Jon (jonpill) | 93 comments I am one of those people who likes ordered reading. I used to read mostly non-fiction, and not all that much for a long time, so when I started writing fairly seriously I realised I had a huge hole in my experience of the English cannon. So I gave myself a one-year reading list to give me an overview.
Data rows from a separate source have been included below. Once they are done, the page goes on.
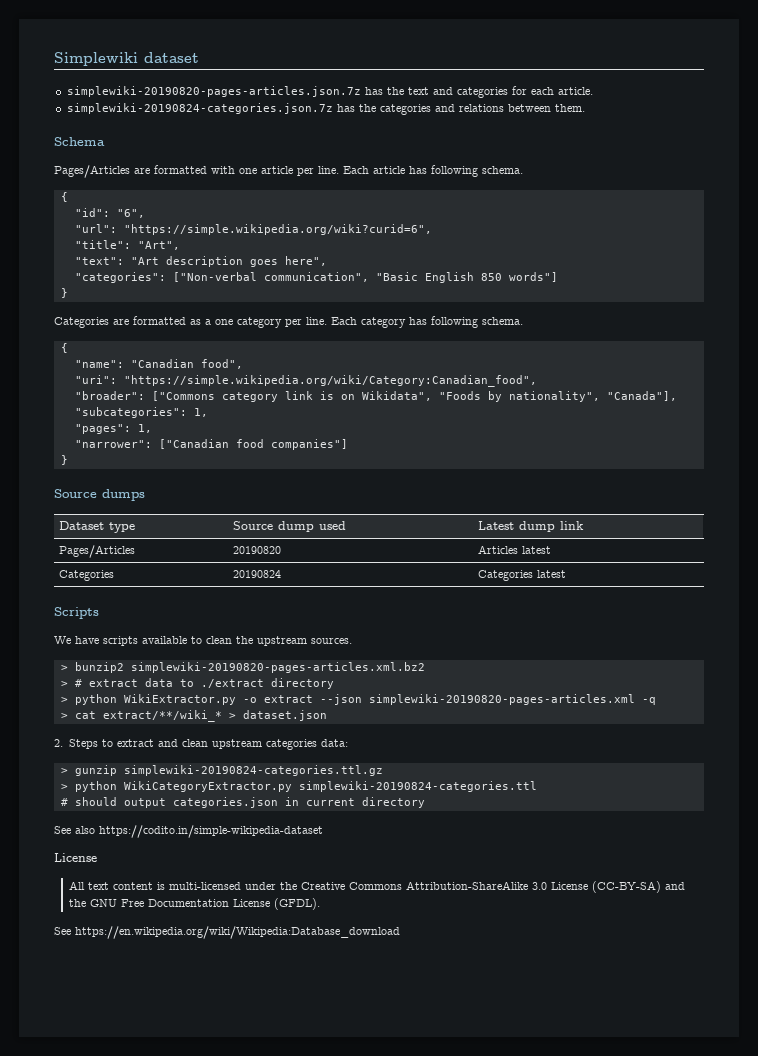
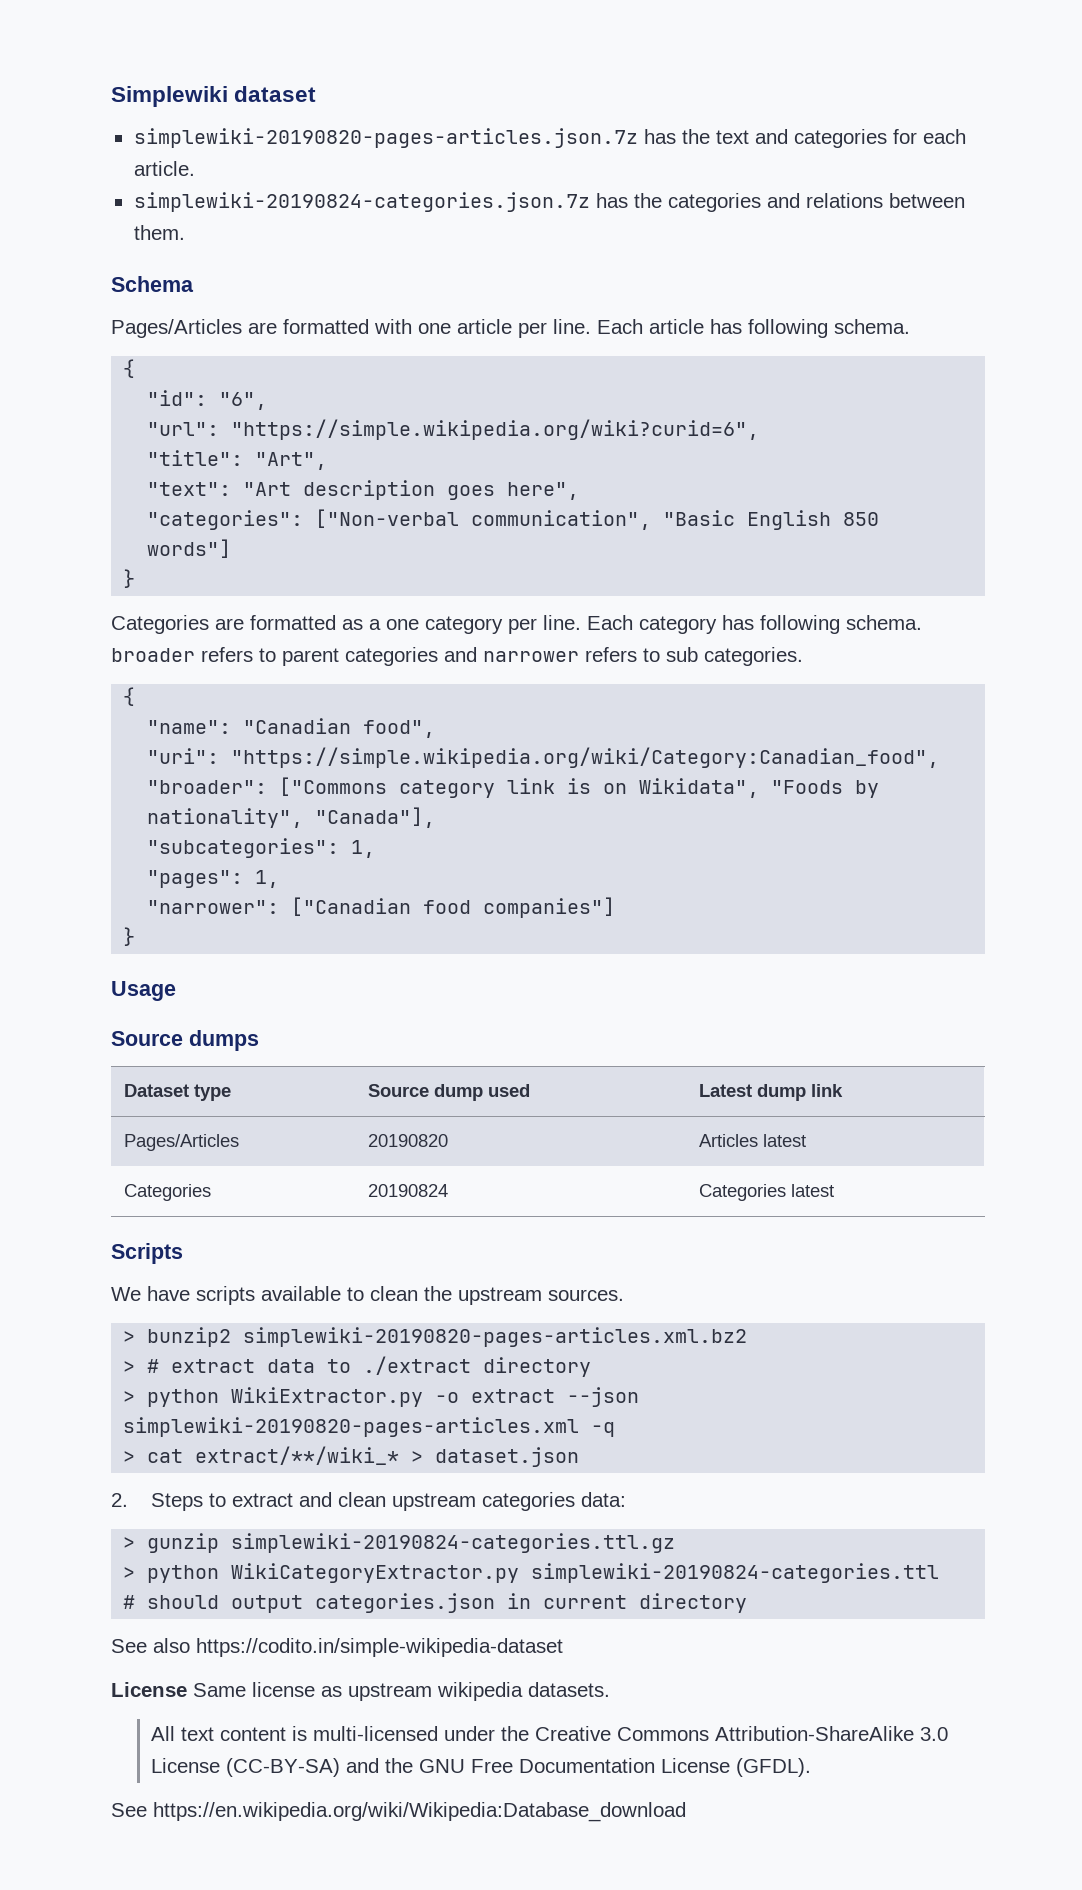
(523, 321) none -> [111,647,803,666] broader refers to parent categories and narrower refers to sub categories.
(68, 460) none -> [111,981,176,1001] // Usage
(97, 857) none -> [193,1682,610,1701] Same license as upstream wikipedia datasets.

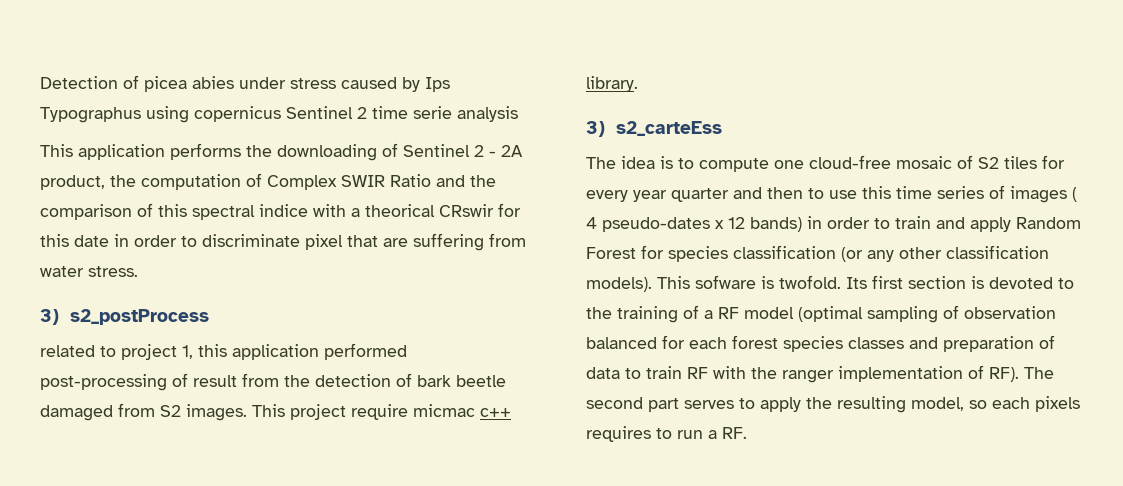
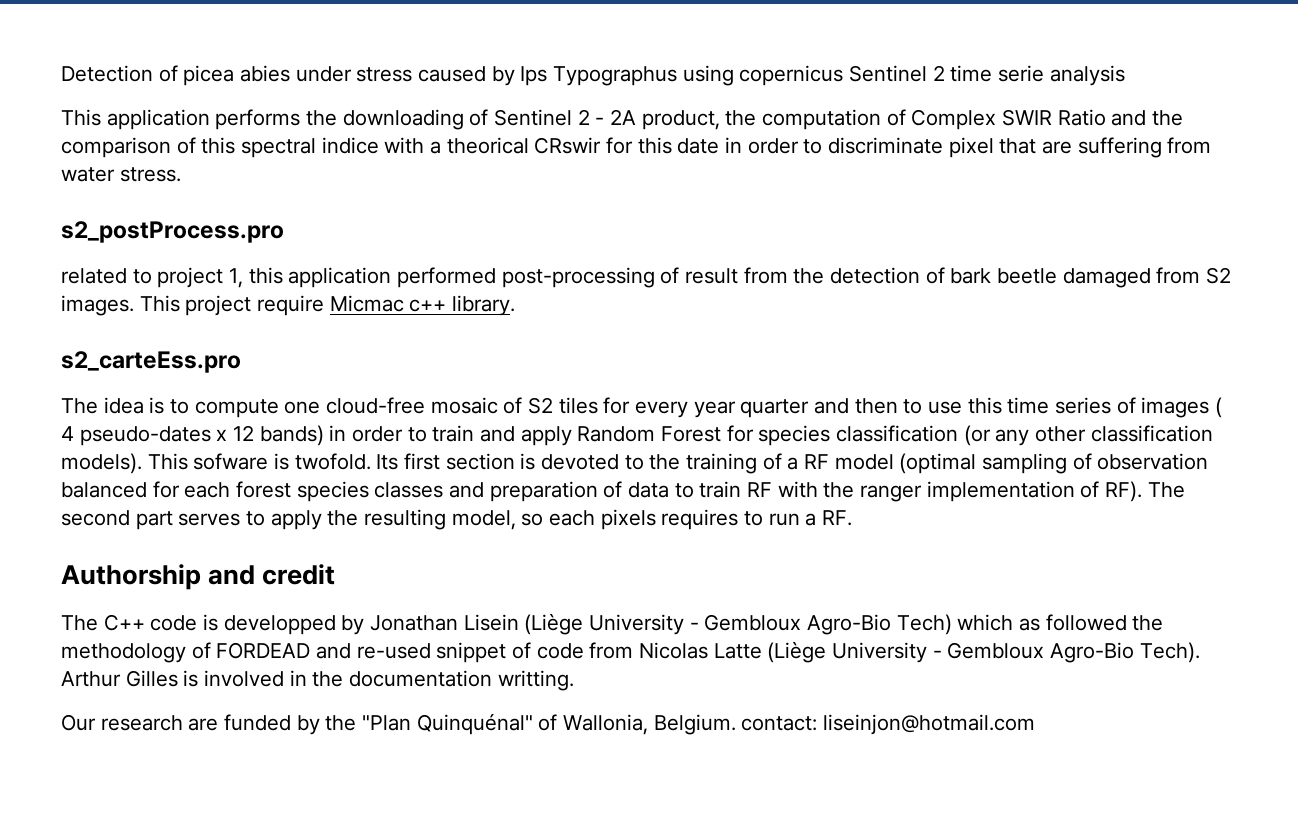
[40,309,210,325] 3) s2_postProcess -> [61,221,284,243] s2_postProcess.pro
[413,404,475,417] micmac -> [329,295,404,312] Micmac
[586,121,723,137] 3) s2_carteEss -> [61,351,241,373] s2_carteEss.pro
(747, 433) none -> [61,564,336,590] [61,613,1164,635] [61,641,1200,663] [61,670,574,691] [61,713,1036,735] // Authorship and credit // The C++ code is developped by Jonathan Lisein (Liège University - Gembloux Agro-Bio Tech) which as followed the methodology of FORDEAD and re-used snippet of code from Nicolas Latte (Liège University - Gembloux Agro-Bio Tech). Arthur Gilles is involved in the documentation writting. // Our research are funded by the "Plan Quinquénal" of Wallonia, Belgium. contact: liseinjon@hotmail.com

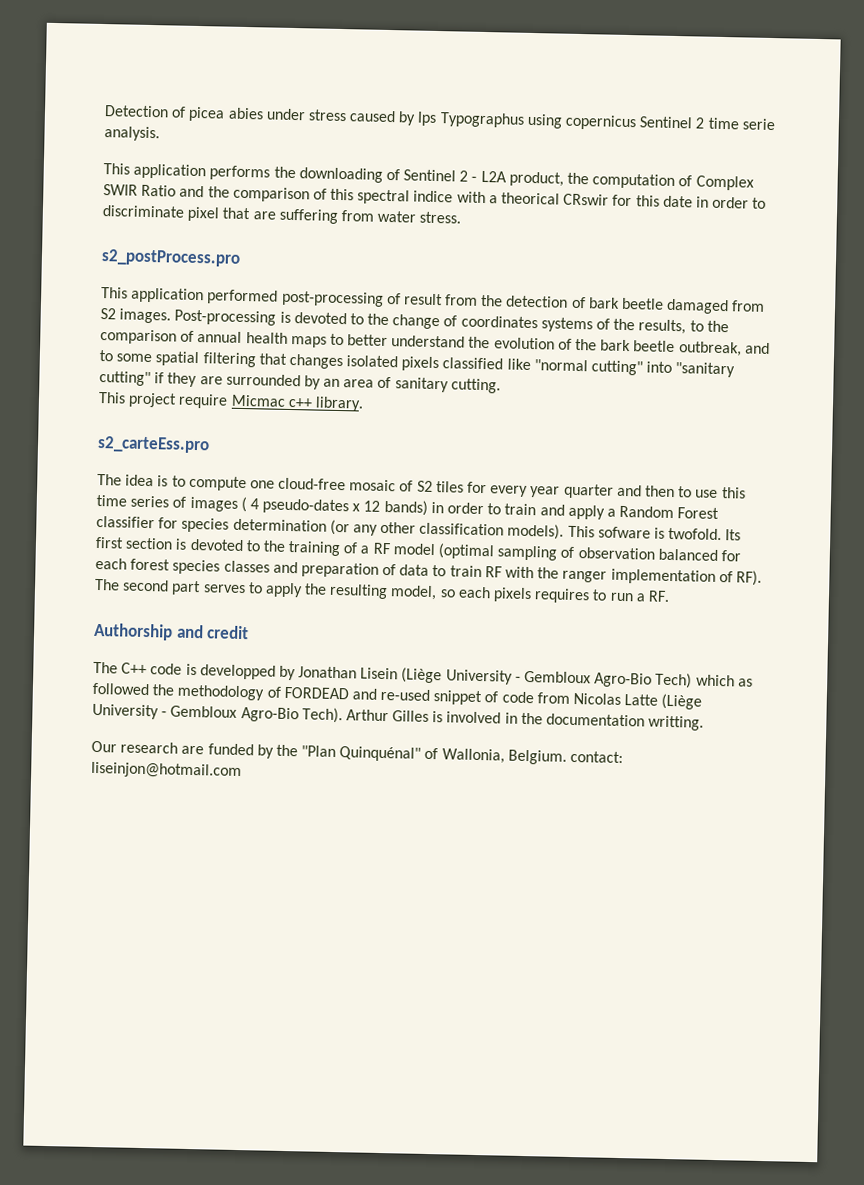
[1049,65,1125,86] analysis -> [104,126,160,142] analysis.
[610,109,637,125] 2A -> [480,170,507,183] L2A
[61,267,283,288] related to project 1, this -> [101,287,128,299] This
(134, 305) none -> [174,309,729,335] [100,328,770,357] [99,349,736,378] [99,370,501,394] Post-processing is devoted to the change of coordinates systems of the results, to the comparison of annual health maps to better understand the evolution of the bark beetle outbreak, and to some spatial filtering that changes isolated pixels classified like "normal cutting" into "sanitary cutting" if they are surrounded by an area of sanitary cutting. //
(572, 436) none -> [606,508,616,517] a
(722, 434) none -> [96,515,155,529] classifier
[836,425,959,442] classification -> [232,518,327,532] determination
I wrote it last August and it looks like this so far:

✓ = Read
X = Started
- = TBR

3. Catching Up on The Classics

In date order...

✓ ~500BC, The Dhammapada, Anon
✓ ~500BC, The Bhagavad Gita, Anon
X 600-100BC, The Old Testament, King James Authorised Version
- 600-100BC, The Apocrypha, King James Authorised Version

✓ 458BC, The Oresteia, Aeschylus/Ted Hughes
✓ 411BC, Lysistrata, Aristophanes
✓ 420BC, Electra, Euripides
✓ 441BC, Antigone, Sophocles
✓ 370BC, The Symposium, Plato

✓ ~20BC, The Aeneid, Virgil
✓ 8AD, Metamorphoses, Ovid
X 100-400, The New Testament, King James Authorised

✓ 632, The Qur'an, translated by M A S Abdal Haleem
✓ 800-1000, Tales from the Thousand and One Nights, Anon

✓ 1230, King Harald's Saga, Snorri Sturluson
✓ 1260, The Saga of the Volsungs, Anon
✓ 1320, Inferno, Dante Alighieri
- 1399, The Canterbury Tales, Geoffrey Chaucer

✓ 1600s, Monkey: A Journey to the West, Wu Cheng-En
✓ 1615, Don Quixote, Cervantes
✓ 1688, Oroonoko, Aphra Behn

✓ 1704, A Tale of a Tub, Jonathan Swift
✓ 1749, The History of Tom Jones, a Foundling, Henry Fielding
- 1767, The Life and Opinions of Tristram Shandy, Gentleman, Laurence Sterne
✓ 1774, The Sorrows of Young Werther, Johann Wolfgang von Goethe

✓ 1815, Emma, Jane Austen

✓ 1825, Eugene Onegin, Alexander Pushkin
✓ 1847, Wuthering Heights, Emily Bronte
✓ 1847, Jane Eyre, Charlotte Bronte
✓ 1847, Agnes Grey. Anne Bronte

- 1851, Moby-Dick; or, The Whale, Herman Melville
- 1861, Great Expectations, Charles Dickens
- 1862, Fathers and Sons, Turgenev
- 1871, Middlemarch, George Eliot

- 1885, Germinal, Emile Zola
- 1891, Tess of the D'Urbervilles, Thomas Hardy

- 1904, Nostromo, Joseph Conrad
- 1915, The Rainbow, D H Lawrence
- 1916, A Portrait of the Artist as a Young Man, James Joyce

X 1300-1994, The Penguin Book of English Verse, Paul Keegan

As you can see, it sort of trails off, which is because I switched at some point to wanting to clear all those books I had started and which were abandoned with a bookmark halfway through them:

2. The Shelf of Half-Read Books

That shelf currently looks like this in order of length...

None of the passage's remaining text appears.